The experience of put downs, criticisms or whatever form emotional abuse takes, not only wears down self-esteem but also impacts the nervous system. Memories of the abuse can elicit negative feelings, tense physical sensations along with negative thoughts about yourself long after the abuse has occurred.
These emotionally abusive behaviors are meant to terrorize and control another person and keep them in the abusive relationship. Living in this constant state of stress or experiencing extremely frightening events, such as being threatened, can lead to symptoms of trauma.
We now understand that emotional abuse can cause a subcategory of the mental health condition PTSD, known as complex post-traumatic stress disorder (C-PTSD). It's actually one of the most severe forms of PTSD. Emotional abuse can cause both long- and short-term effects on mental (and physical) health.
In fact, according to one study, severe emotional abuse can be as damaging as physical abuse and contribute to depression and low self-esteem. The study also suggested that emotional abuse may contribute to the development of chronic conditions such as fibromyalgia and chronic fatigue syndrome.
Emotional abuse can lead to C-PTSD, a type of PTSD that involves ongoing trauma. C-PTSD shows many of the same symptoms as PTSD, although its symptoms and causes can differ. Treatment should be tailored to the situation to address the ongoing trauma the person experienced from emotional abuse.
What are the effects of emotional or verbal abuse? Staying in an emotionally or verbally abusive relationship can have long-lasting effects on your physical and mental health, including leading to chronic pain, depression, or anxiety.
Emotional and psychological abuse can have severe short- and long-term effects. This type of abuse can affect both your physical and your mental health. You may experience feelings of confusion, anxiety, shame, guilt, frequent crying, over-compliance, powerlessness, and more.
The feeling of being powerful and in control gives some abusers immense pleasure. Abusers may also derive pleasure from seeing you suffer. Narcissists, psychopaths, and sadists may be drawn to emotional abuse because of the pleasure they take in having power over others or seeing them suffer (Brogaard, 2020).
Because the truth is, abusers — especially narcissists — know exactly what they're doing. And they do it on purpose. Unfortunately, the collective response to someone being abusive is to first err on the side of innocence and make excuses for the abuser, since to consider the alternative is at first unimaginable.

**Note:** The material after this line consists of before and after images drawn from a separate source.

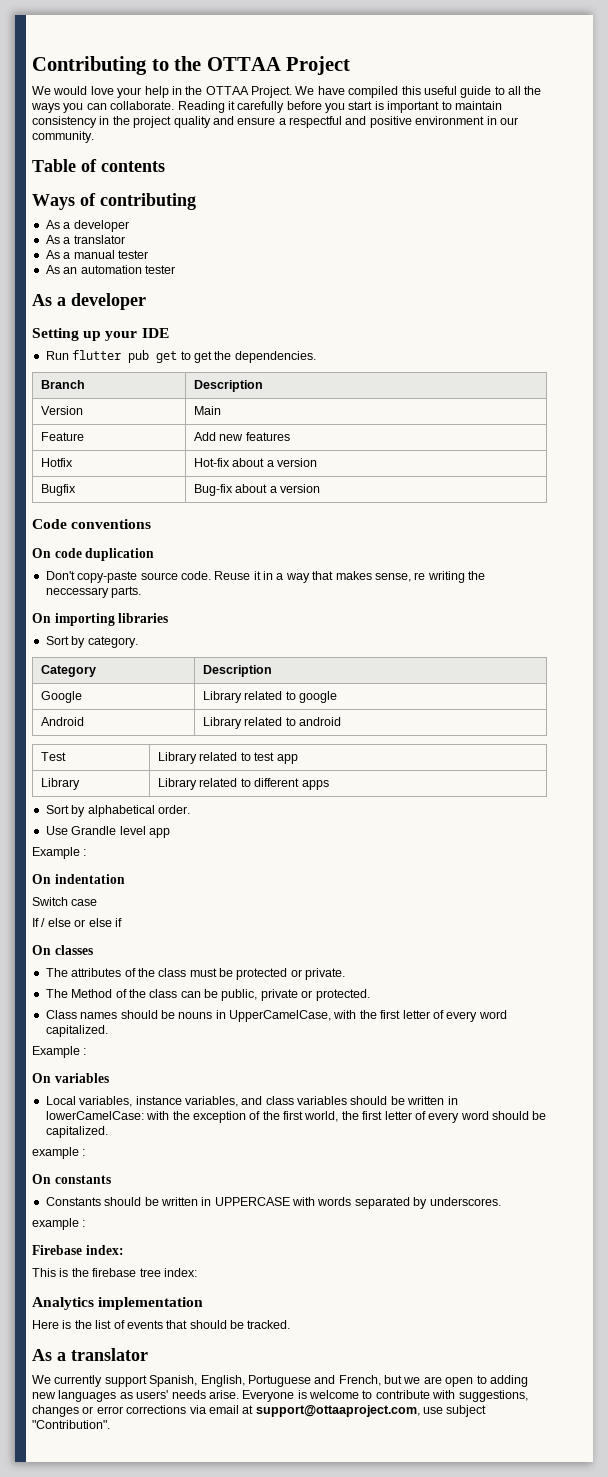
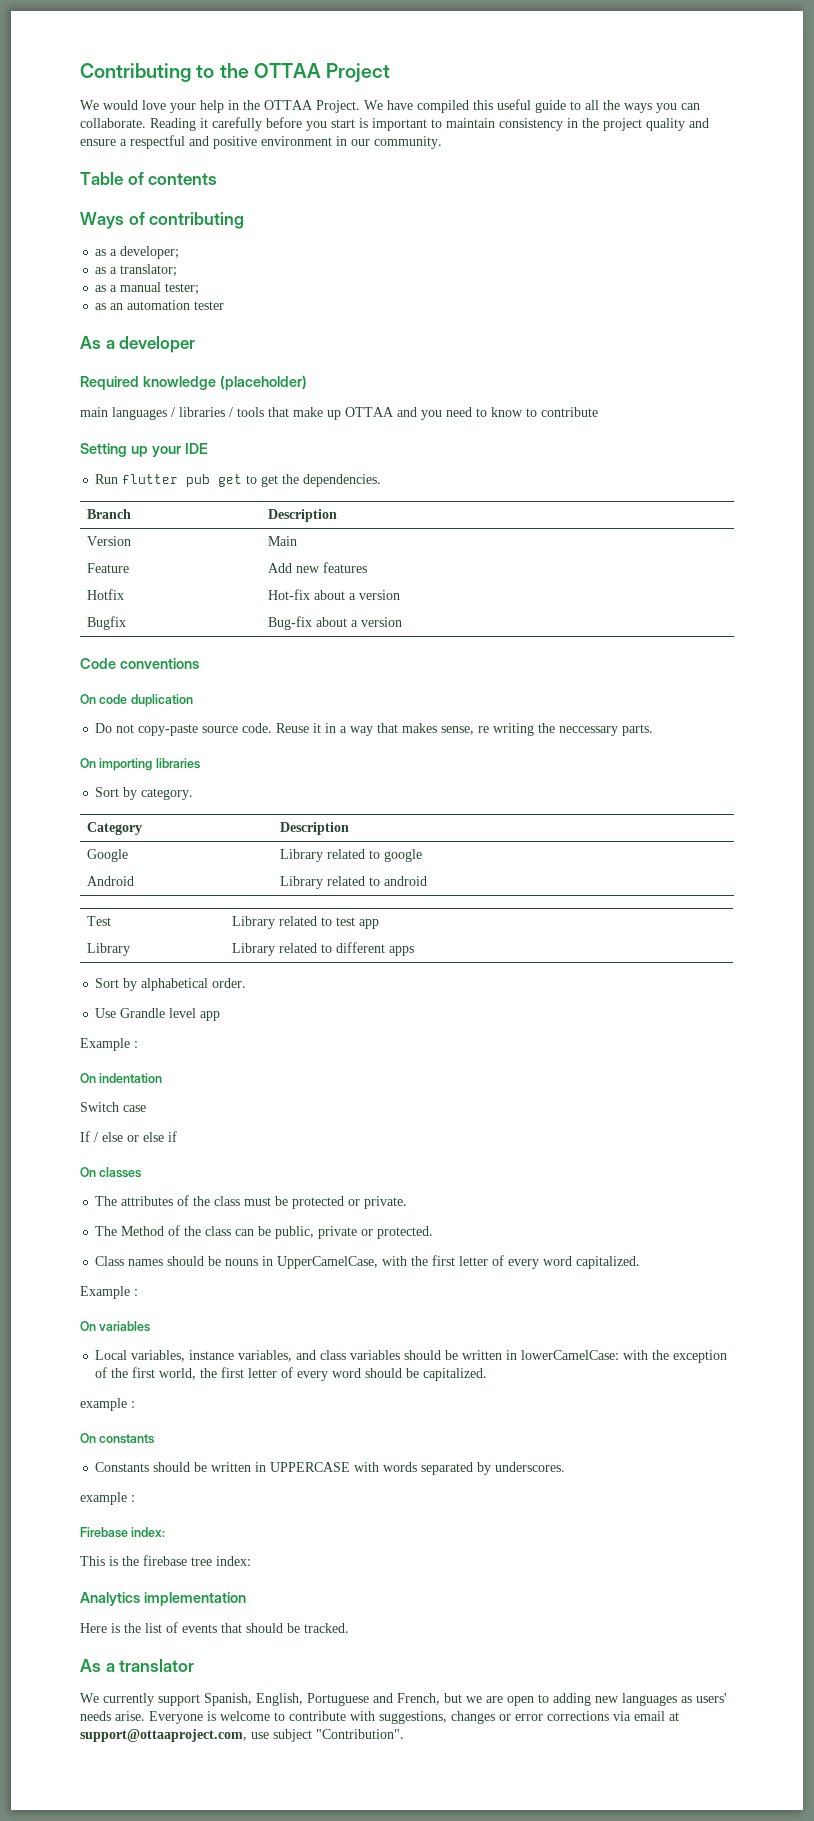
  Ways of contributing
- As a developer
- As a translator
- As a manual tester
- As an automation tester
+ as a developer;
+ as a translator;
+ as a manual tester;
+ as an automation tester
+ Required knowledge (placeholder)
+ main languages / libraries / tools that make up OTTAA and you need to know to contribute
- Don't copy-paste source code.
+ Do not copy-paste source code.

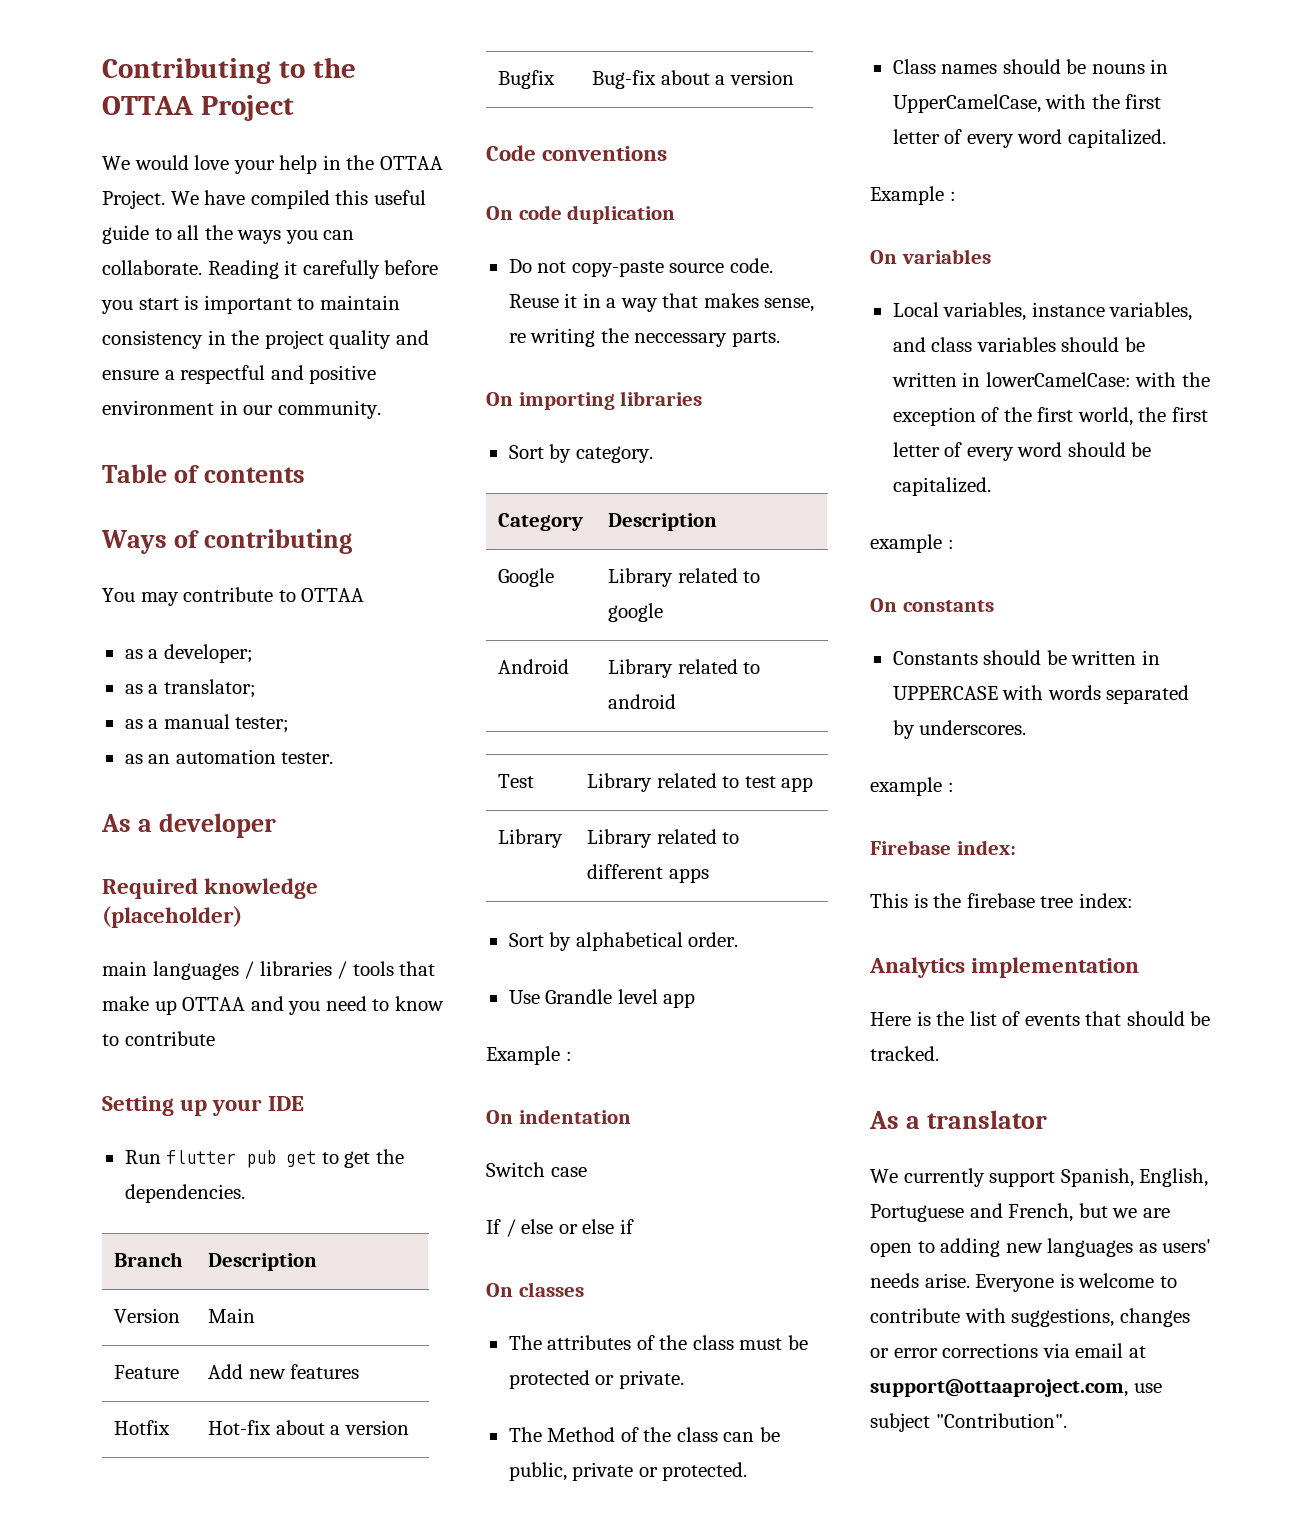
+ You may contribute to OTTAA
- as an automation tester
+ as an automation tester.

Hypervigilance is often a response to trauma, childhood abuse, assault, or surviving an accident or natural disaster. For those hypervigilant due to abuse, they may be especially vigilant with the needs of others, constantly going out of their way and out of their comfort zone in an attempt to keep them happy.
According to the Mayo Clinic, it is common for victims of domestic violence to at least partially blame themselves for the situation. This is often due to the way that domestic abuse eats away at the person's confidence and self-esteem. They may even blame themselves for what is happening in the relationship.
The 5 cycles of emotional abuse, as listed in Sarakay Smullens' “Five Cycles of Emotional Abuse: Codification and Treatment of an Invisible Malignancy” are enmeshment, extreme overprotection and overindulgence, complete neglect, rage, and rejection/abandonment.
Examples include intimidation, coercion, ridiculing, harassment, treating an adult like a child, isolating an adult from family, friends, or regular activity, use of silence to control behavior, and yelling or swearing which results in mental distress. Signs of emotional abuse.
Emotional abuse may be unintentional, where the person doesn't realize they are hurting someone else, according to Engel. And, “some people are reenacting patterns of being in a relationship that they learn from their parents or their caregivers,” adds Heidi Kar, Ph.
It tends to get worse over time, can turn physical at any moment – even years into the relationship – and, when coupled with progressively more controlling-isolating-coercive-threatening behavior, it can become a lethality risk.
Emotional abuse can be harder to notice as it can be subtle and covert, with many people not realizing they are being emotionally abused at all. An isolated incident doesn't necessarily qualify as abuse, but a pattern of behavior over time usually does.
Long-term effects of emotional abuse may include but aren't limited to PTSD, depression, anxiety, chronic pain, feelings of guilt and shame, and trouble trusting others or entering new relationships.
The cycle of abuse often goes through four main stages: tension, incident, reconciliation, and calm. Abusive behaviors may escalate from cycle to cycle, although this isn't always the case.
Emotional abuse includes non-physical behaviors that are meant to control, isolate, or frighten you. This may present in romantic relationships as threats, insults, constant monitoring, excessive jealousy, manipulation, humiliation, intimidation, dismissiveness, among others.